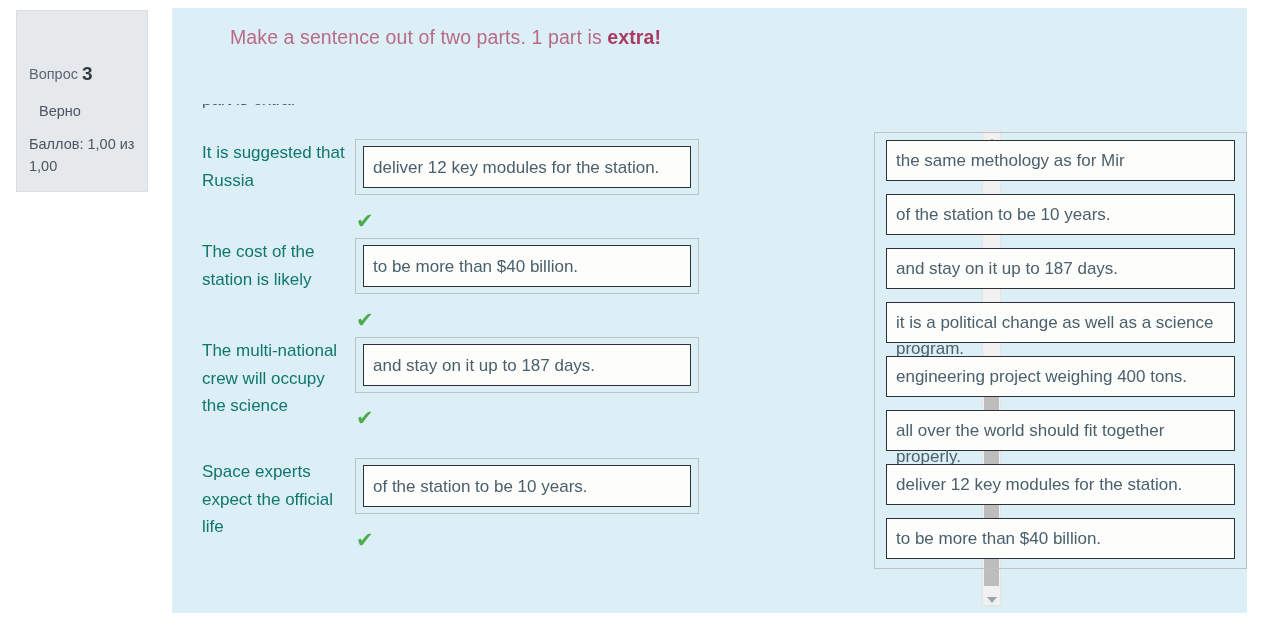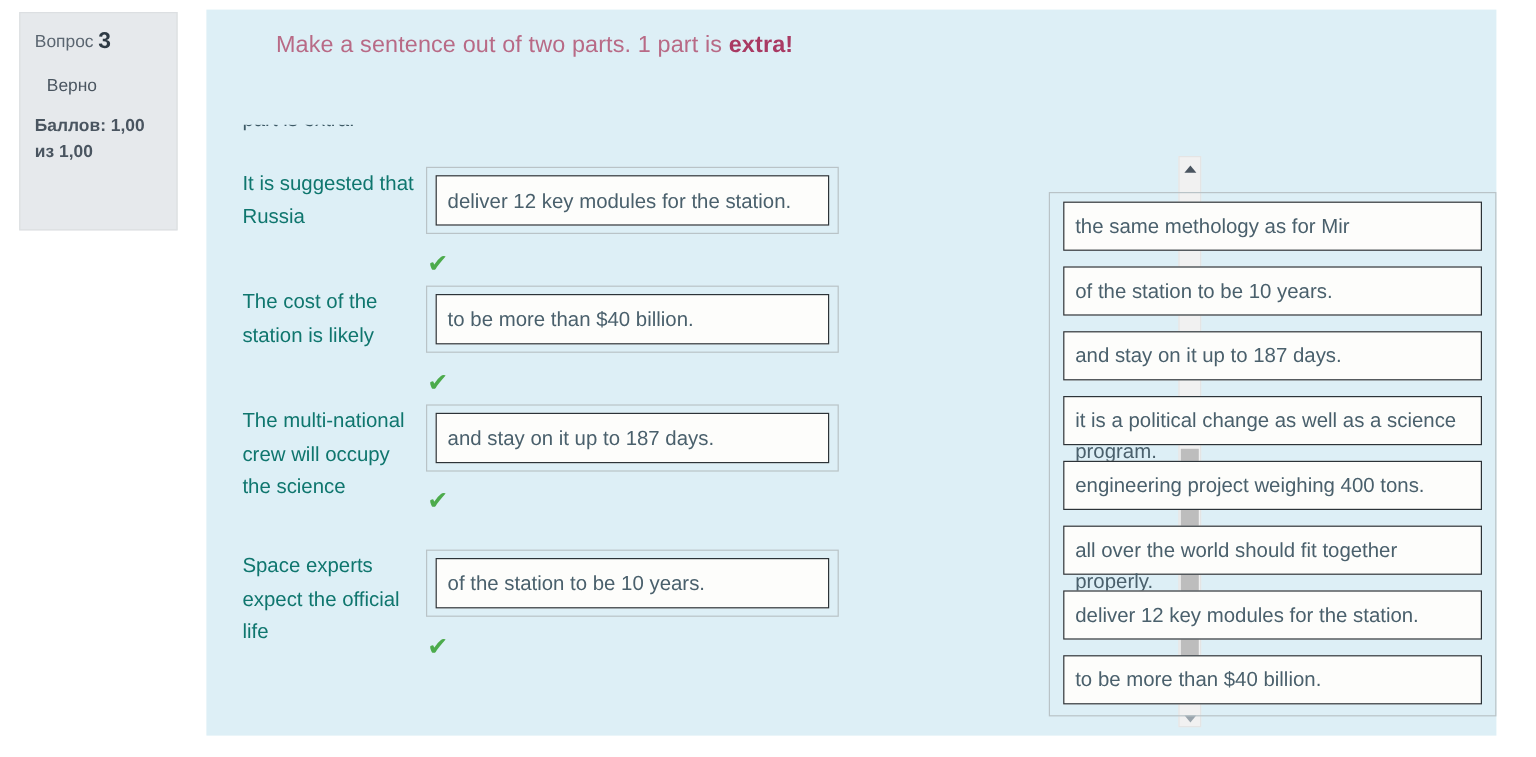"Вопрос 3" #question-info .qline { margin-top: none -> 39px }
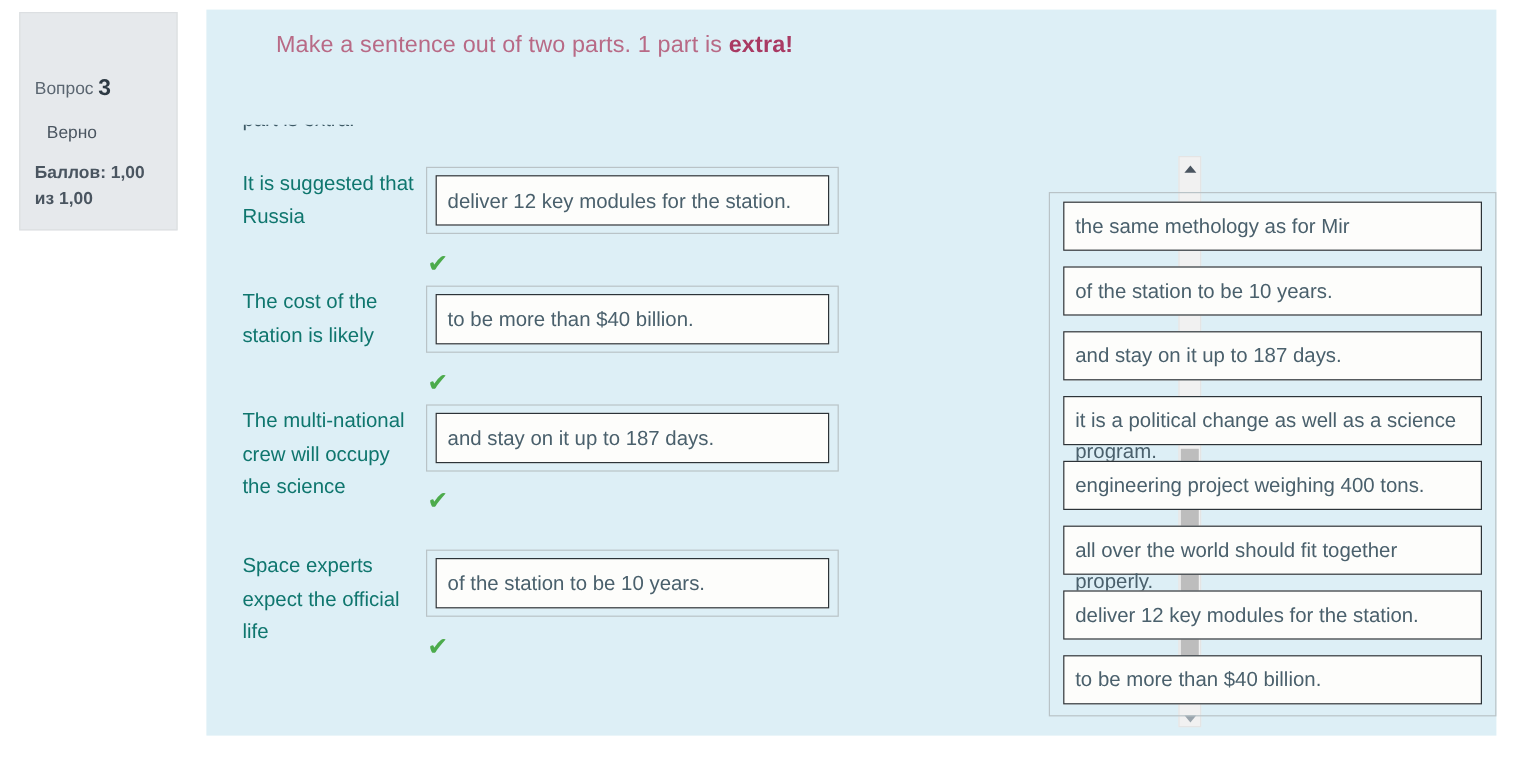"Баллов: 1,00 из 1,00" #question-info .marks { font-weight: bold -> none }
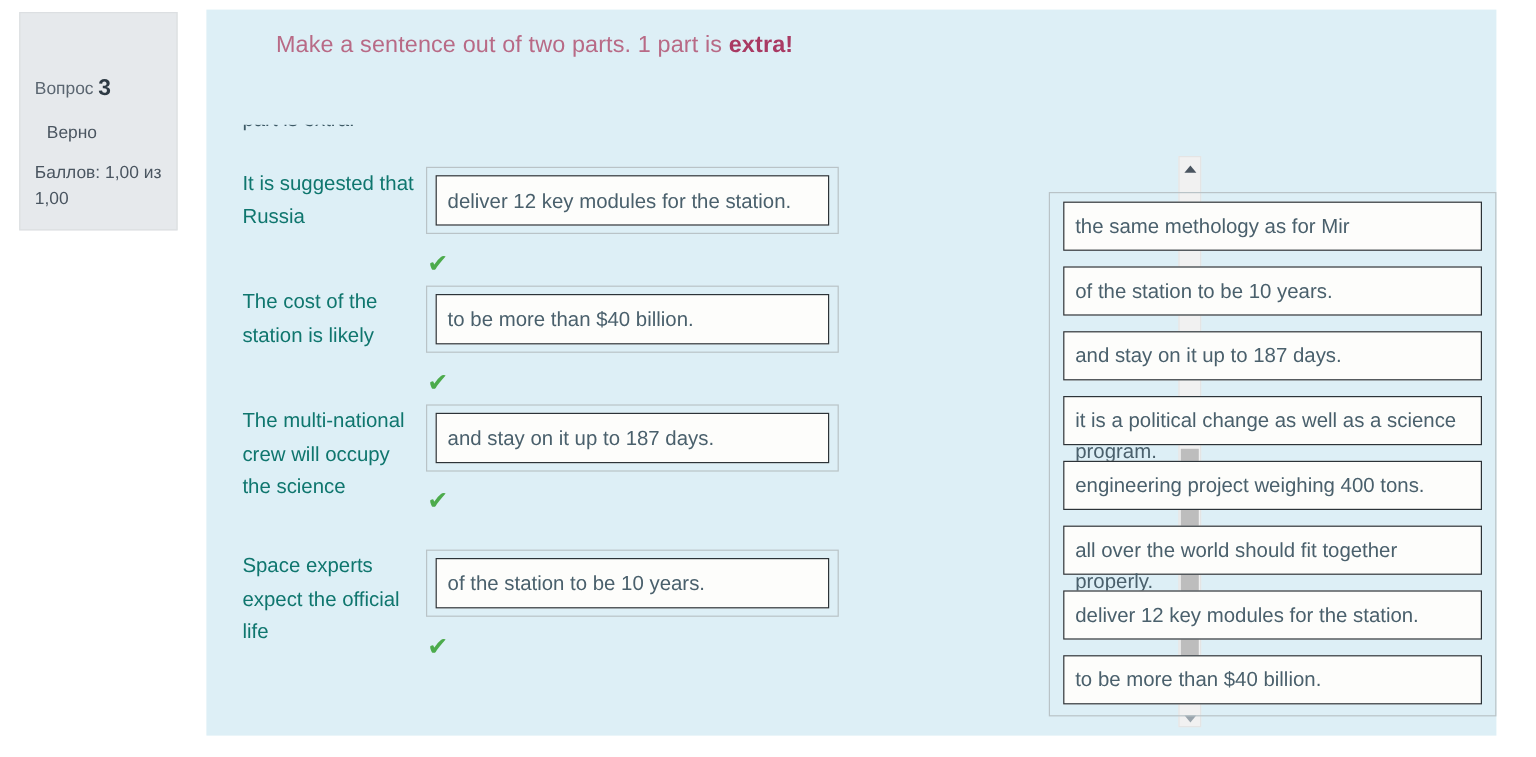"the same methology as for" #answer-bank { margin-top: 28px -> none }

* * *

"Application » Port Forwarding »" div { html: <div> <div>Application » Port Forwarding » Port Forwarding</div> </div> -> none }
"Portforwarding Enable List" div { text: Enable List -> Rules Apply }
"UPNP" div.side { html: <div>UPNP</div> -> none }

● **Problem requirements**: Every line with the word "html" in it should be copied from the listing above.

● **Finished exercise**:
"Application » Port Forwarding »" div { html: <div> <div>Application » Port Forwarding » Port Forwarding</div> </div> -> none }
"UPNP" div.side { html: <div>UPNP</div> -> none }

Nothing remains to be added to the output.